YOUR GOAL:
Please copy every line of the data in which the string "none" appears.

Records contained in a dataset
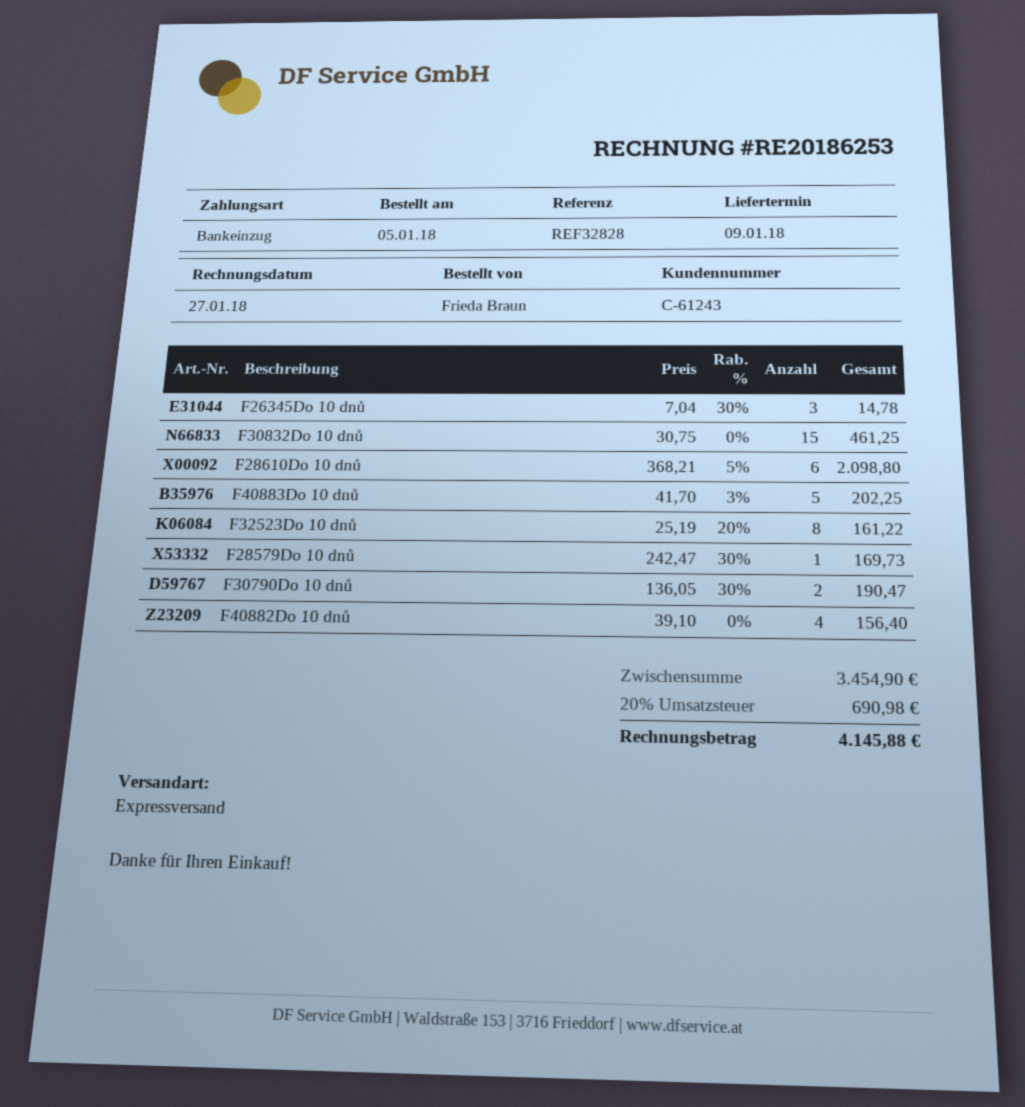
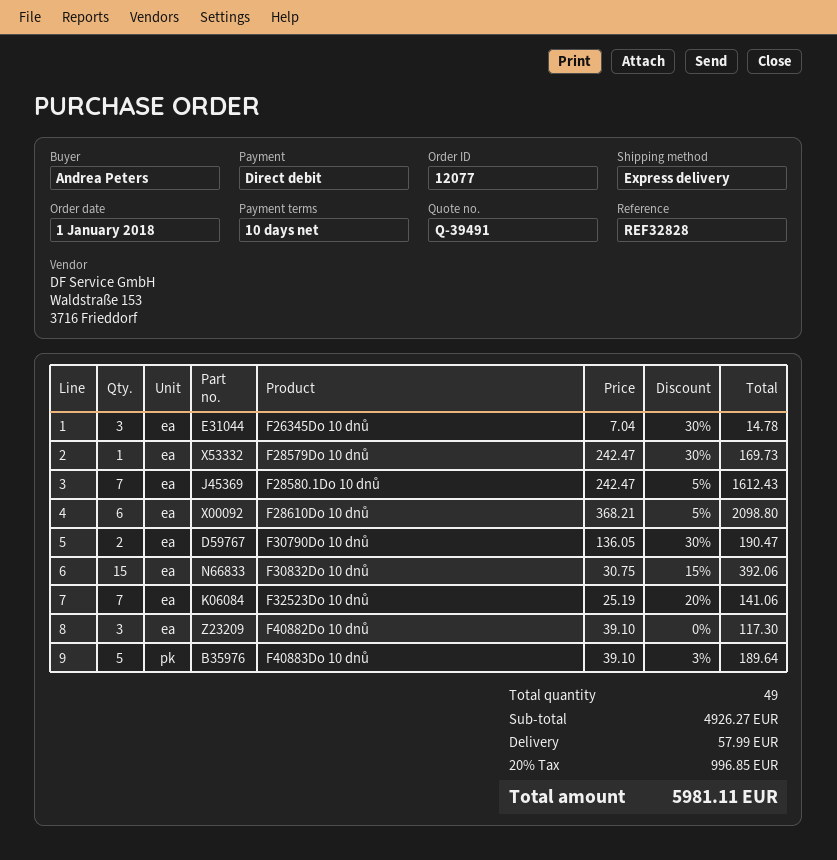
order date: 2018-01-05 -> 2018-01-01
ordered by: Frieda Braun -> Andrea Peters
F30832Do 10 dnů: 15 x 30.75 = 461.25 -> 15 x 30.75 - 15% = 392.06
F40883Do 10 dnů: 5 x 41.70 - 3% = 202.25 -> 5 x 39.10 - 3% = 189.64
F32523Do 10 dnů: 8 x 25.19 - 20% = 161.22 -> 7 x 25.19 - 20% = 141.06
F40882Do 10 dnů: 4 x 39.10 = 156.40 -> 3 x 39.10 = 117.30
F28580.1Do 10 dnů: none -> 7 x 242.47 - 5% = 1612.43
subtotal: 3454.90 -> 4926.27
shipping: none -> 57.99
tax: 20% = 690.98 -> 20% = 996.85
total: 4145.88 -> 5981.11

ANSWER:
F28580.1Do 10 dnů: none -> 7 x 242.47 - 5% = 1612.43
shipping: none -> 57.99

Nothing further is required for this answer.